Dubus goes on to discuss one of his own stories and how it came into focus. About his two main characters: 

"Just follow them home, I told myself, and since then I have believed that you can write a story simply by becoming a character and following that character home. Or through a day or a night. Who among us is not a story, or several of them, every day? [. . .] Just follow the dots; become the character and follow; there will be a story.

One of the things I love about craft essays/books/anthologies is that you grow with them; you don't necessarily read, absorb, and 100% follow everything you've read and absorbed to the letter forevermore. There are some craft essays I return to again and again. Like Kate Bernheimer's "Fairy Tale is Form; Form is Fairy Tale." There are certain words of wisdom you just need to be reminded of, again and again. Then there are new lessons that you didn't even know you needed, until you find them and realize: Ah, yes, this is what I've been missing. This is what I need to do.
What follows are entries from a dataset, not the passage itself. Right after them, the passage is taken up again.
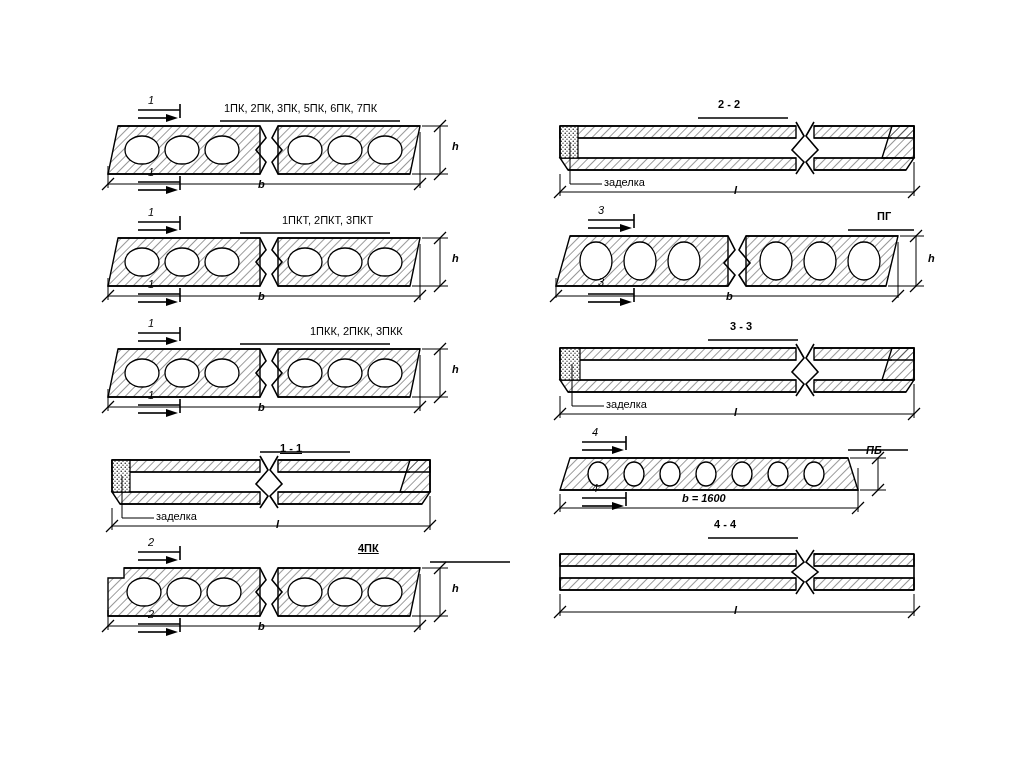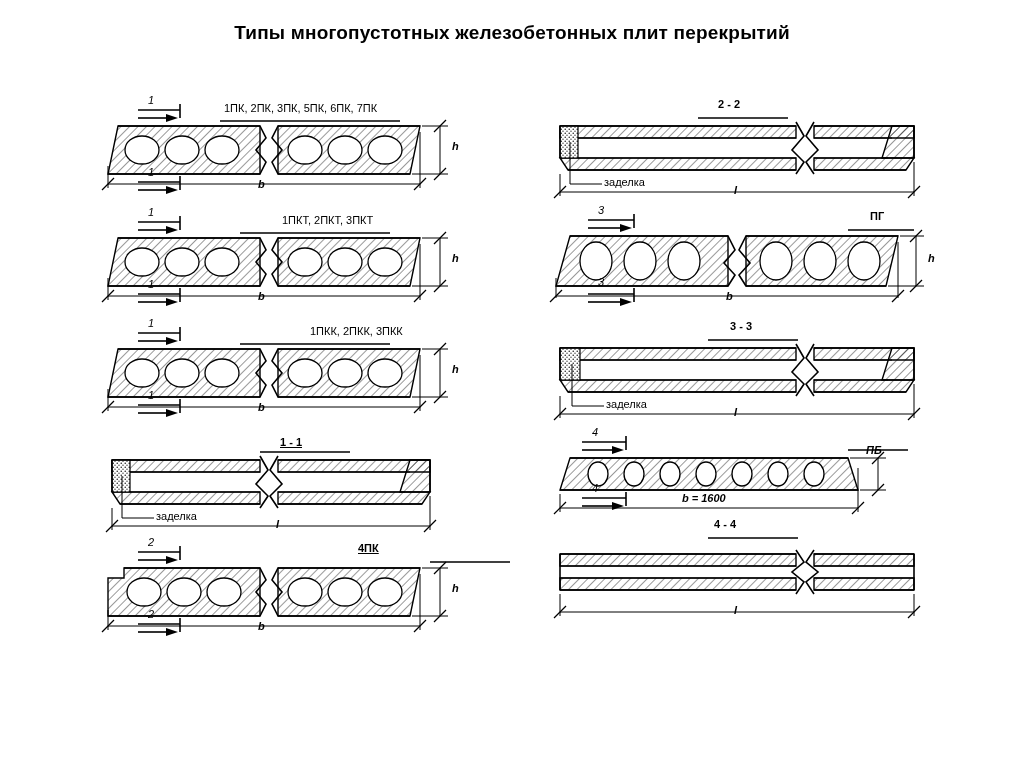--- a/index.html
+++ b/index.html
@@ -18,21 +18,20 @@
   .void{fill:#fff;stroke:#000;stroke-width:1.3;}
   .dotfill{fill:url(#dots);stroke:#000;stroke-width:1.2;}
   .dim{stroke:#000;stroke-width:1;fill:none;}
   .tick{stroke:#000;stroke-width:1.2;}
 </style>
 </head>
 <body>
 
 <div id="page">
 
-  <div class="title">Типы многопустотных железобетонных плит перекрытий</div>
 
   <svg width="0" height="0" style="position:absolute">
     <defs>
       <pattern id="hatch" width="6" height="6" patternTransform="rotate(45)" patternUnits="userSpaceOnUse">
         <line x1="0" y1="0" x2="0" y2="6" stroke="#000" stroke-width="0.8"></line>
       </pattern>
       <pattern id="hatch2" width="6" height="6" patternTransform="rotate(-45)" patternUnits="userSpaceOnUse">
         <line x1="0" y1="0" x2="0" y2="6" stroke="#000" stroke-width="0.8"></line>
       </pattern>
       <pattern id="dots" width="4" height="4" patternUnits="userSpaceOnUse">
@@ -210,21 +209,21 @@
 
       <line class="ln thin" x1="22" y1="46" x2="22" y2="88"></line>
       <line class="ln thin" x1="22" y1="88" x2="56" y2="88"></line>
 
       <line class="dim" x1="12" y1="78" x2="12" y2="100"></line>
       <line class="dim" x1="330" y1="66" x2="330" y2="100"></line>
       <line class="dim" x1="12" y1="96" x2="330" y2="96"></line>
       <line class="tick" x1="6" y1="102" x2="18" y2="90"></line>
       <line class="tick" x1="324" y1="102" x2="336" y2="90"></line>
     </svg>
-    <div class="lbl b" style="left:180px; top:6px;text-decoration:underline;">1 - 1</div>
+    <div class="lbl b" style="left:180px; top:12px;text-decoration:underline;">1 - 1</div>
     <div class="lbl" style="left:54px; top:80px; background:#fff; padding:0 2px;">заделка</div>
     <div class="lbl i b" style="left:176px; top:88px;">l</div>
   </div>
 
   <div class="fig" style="left:100px; top:540px;">
     <svg width="400" height="100">
       <line class="ln thick" x1="330" y1="22" x2="410" y2="22"></line>
 
       <path class="hatchfill" d="M8 38 L24 38 L24 28 L160 28 L160 76 L8 76 Z"></path>
       <path class="hatchfill" d="M178 28 L320 28 L310 76 L178 76 Z"></path>
@@ -329,21 +328,21 @@
       <line class="dim" x1="350" y1="90" x2="350" y2="34"></line>
       <line class="dim" x1="8" y1="88" x2="350" y2="88"></line>
       <line class="tick" x1="2" y1="94" x2="14" y2="82"></line>
       <line class="tick" x1="344" y1="94" x2="356" y2="82"></line>
       <line class="dim" x1="368" y1="28" x2="368" y2="78"></line>
       <line class="dim" x1="352" y1="28" x2="376" y2="28"></line>
       <line class="dim" x1="340" y1="78" x2="376" y2="78"></line>
       <line class="tick" x1="362" y1="34" x2="374" y2="22"></line>
       <line class="tick" x1="362" y1="84" x2="374" y2="72"></line>
     </svg>
-    <div class="lbl b" style="left:322px; top:2px;">ПГ</div>
+    <div class="lbl b" style="left:329px; top:2px;">ПГ</div>
     <div class="lbl i" style="left:50px; top:-4px;">3</div>
     <div class="lbl i" style="left:50px; top:68px;">3</div>
     <div class="lbl i b" style="left:178px; top:82px;">b</div>
     <div class="lbl i b" style="left:380px; top:44px;">h</div>
   </div>
 
   <div class="fig" style="left:548px; top:318px;">
     <svg width="400" height="100">
       <line class="ln thick" x1="160" y1="22" x2="250" y2="22"></line>
       <path class="hatchfill" d="M12 30 L248 30 L248 42 L12 42 Z"></path>

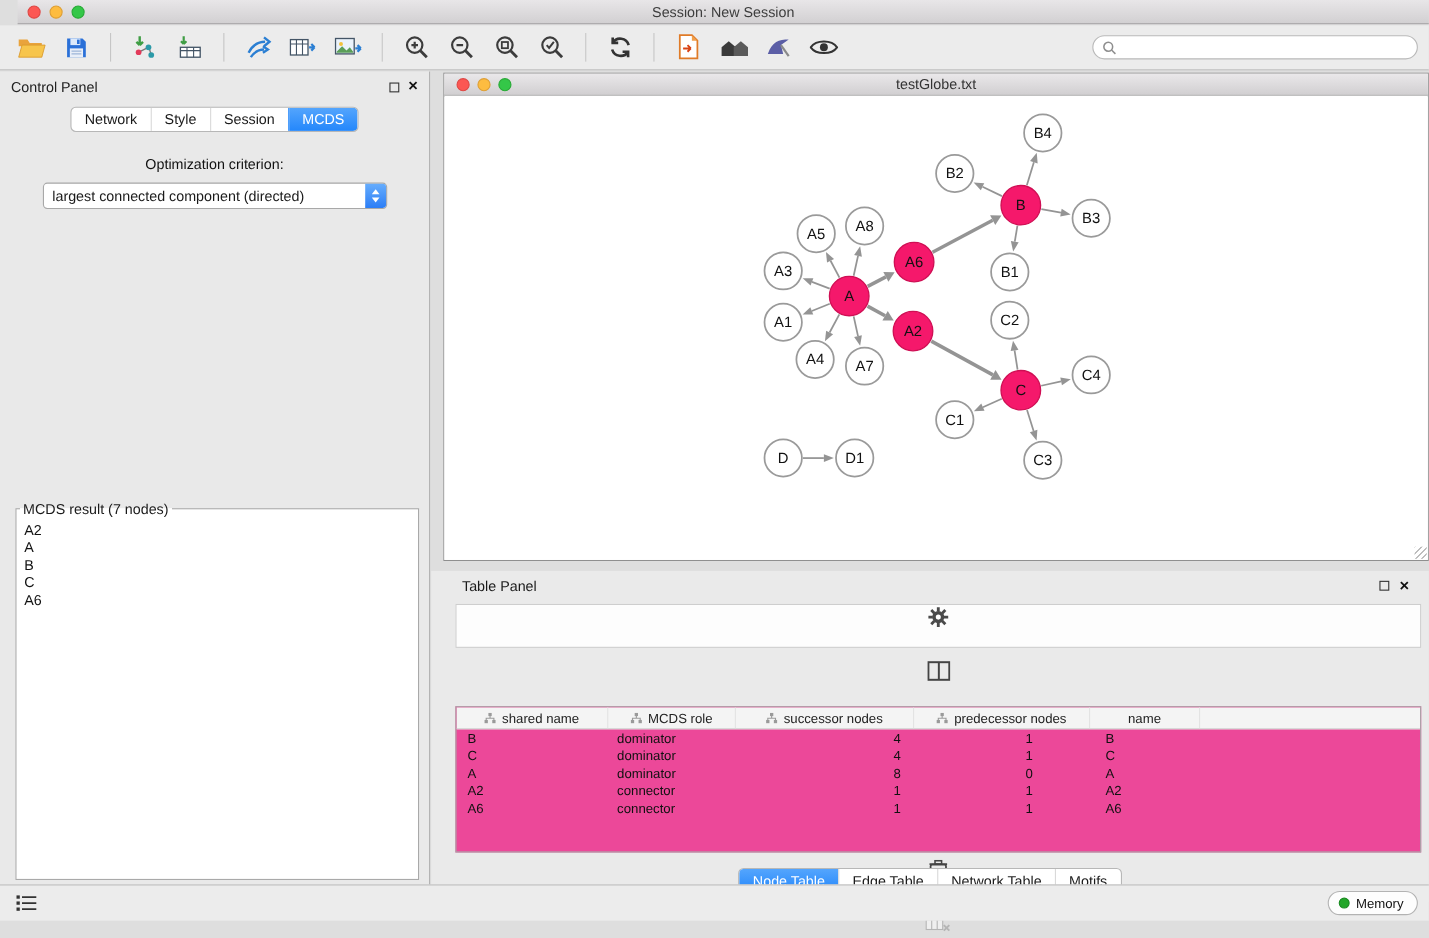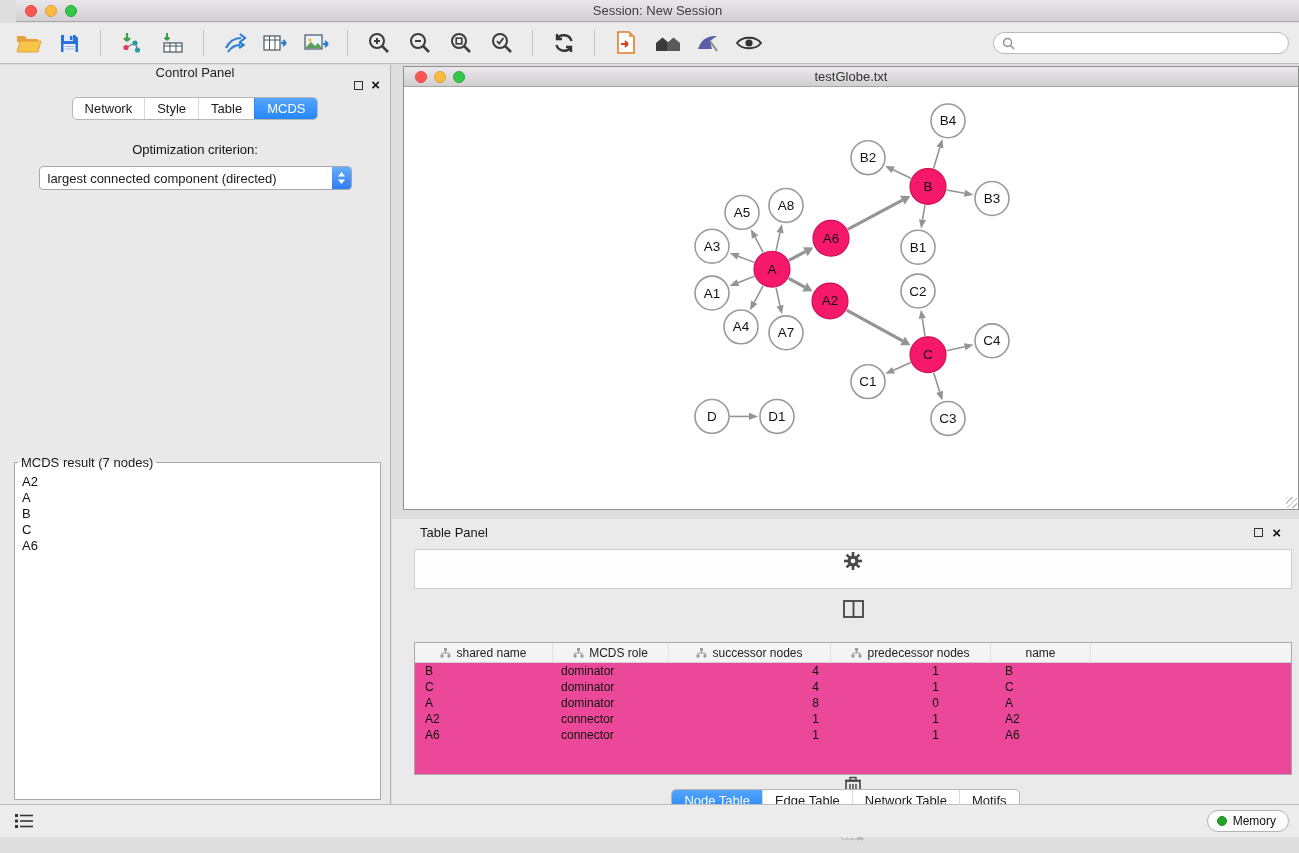--- a/index.html
+++ b/index.html
@@ -21,21 +21,21 @@
     border-bottom:1px solid #bdbdbd; display:flex; align-items:center; padding:0 10px; gap:4px; z-index:40; }
   .tbtn { width:37px; height:32px; display:flex; align-items:center; justify-content:center; border-radius:4px; }
   .tsep { width:1px; height:26px; background:#c6c6c6; margin:0 8px; }
   .searchbox { margin-left:auto; width:296px; height:22px; background:#fff; border:1px solid #b9b9b9;
     border-radius:12px; display:flex; align-items:center; padding-left:8px; gap:4px; }
   .searchbox input { border:none; outline:none; flex:1; font-size:12px; background:transparent; height:18px; font-family:inherit; }
 
   
   .control-panel { position:absolute; left:0; top:65px; width:391px; bottom:33px;
     background:#e9e9e9; border-right:1px solid #b3b3b3; }
-  .panel-head { height:28px; display:flex; align-items:center; padding:0 10px;flex-direction:column; }
+  .panel-head { height:28px; display:flex; align-items:center; padding:0 10px; }
   .panel-head .ph-title { font-size:13px; color:#222; }
   .ph-btns { margin-left:auto; display:flex; align-items:center; gap:8px; }
   .wbtn-sq { width:9px; height:9px; border:1.5px solid #333; display:inline-block; }
   .wbtn-x { font-size:15px; font-weight:bold; color:#111; line-height:10px; }
 
   .seg-row { display:flex; justify-content:center; margin-top:4px; }
   .seg { display:inline-flex; background:#fff; border:1px solid #b7b7b7; border-radius:5px; overflow:hidden; }
   .seg .tab { padding:3px 12px; font-size:13px; color:#1a1a1a; border-left:1px solid #d9d9d9; white-space:nowrap; }
   .seg .tab:first-child { border-left:none; }
   .seg .tab.active { background:linear-gradient(#54a5fd,#2487fb); color:#fff; border-left-color:#2487fb; }
@@ -249,21 +249,21 @@
     <span class="ph-btns">
       <span class="wbtn-sq"></span>
       <span class="wbtn-x">×</span>
     </span>
   </div>
 
   <div class="seg-row">
     <div class="seg">
       <span class="tab">Network</span>
       <span class="tab">Style</span>
-      <span class="tab">Table</span>
+      <span class="tab">Session</span>
       <span class="tab active">MCDS</span>
     </div>
   </div>
 
   <div class="opt-label">Optimization criterion:</div>
 
   <div class="dropdown">
     <span>largest connected component (directed)</span>
     <span class="dd-step">
       <svg width="9" height="14" viewBox="0 0 9 14">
A few days ago, I wrote about Ron Carlson's advice to "see it through," and, today, I'm layering onto this what Dubus calls "vertical writing." These are closely intertwined, I feel. At least, in the way I'm receiving their advice in relation to my own particular writing struggles at this particular moment. Synonymous with both "seeing it through" and "vertical writing" is what Dubus first introduces in his essay as concentration. He writes: 

"I held my pen and hunched my shoulders and leaned my head down, physically trying to look more deeply into the page of the notebook. I did this for only a moment before writing, as a batter takes practice swings while he waits in the on-deck circle. In that moment I began what I call vertical writing, rather than horizontal. I had never before thought in these terms. But for years I had been writing horizontally, trying to move forward [. . .]; now I would try to move down, as deeply as I could." 

And this is what I've been missing. This is what I need to do. First take stock, as I did here, so I can assess and work with what I already have. Now it's time to concentrate, to move down instead of ahead. Then, I can start to see it through.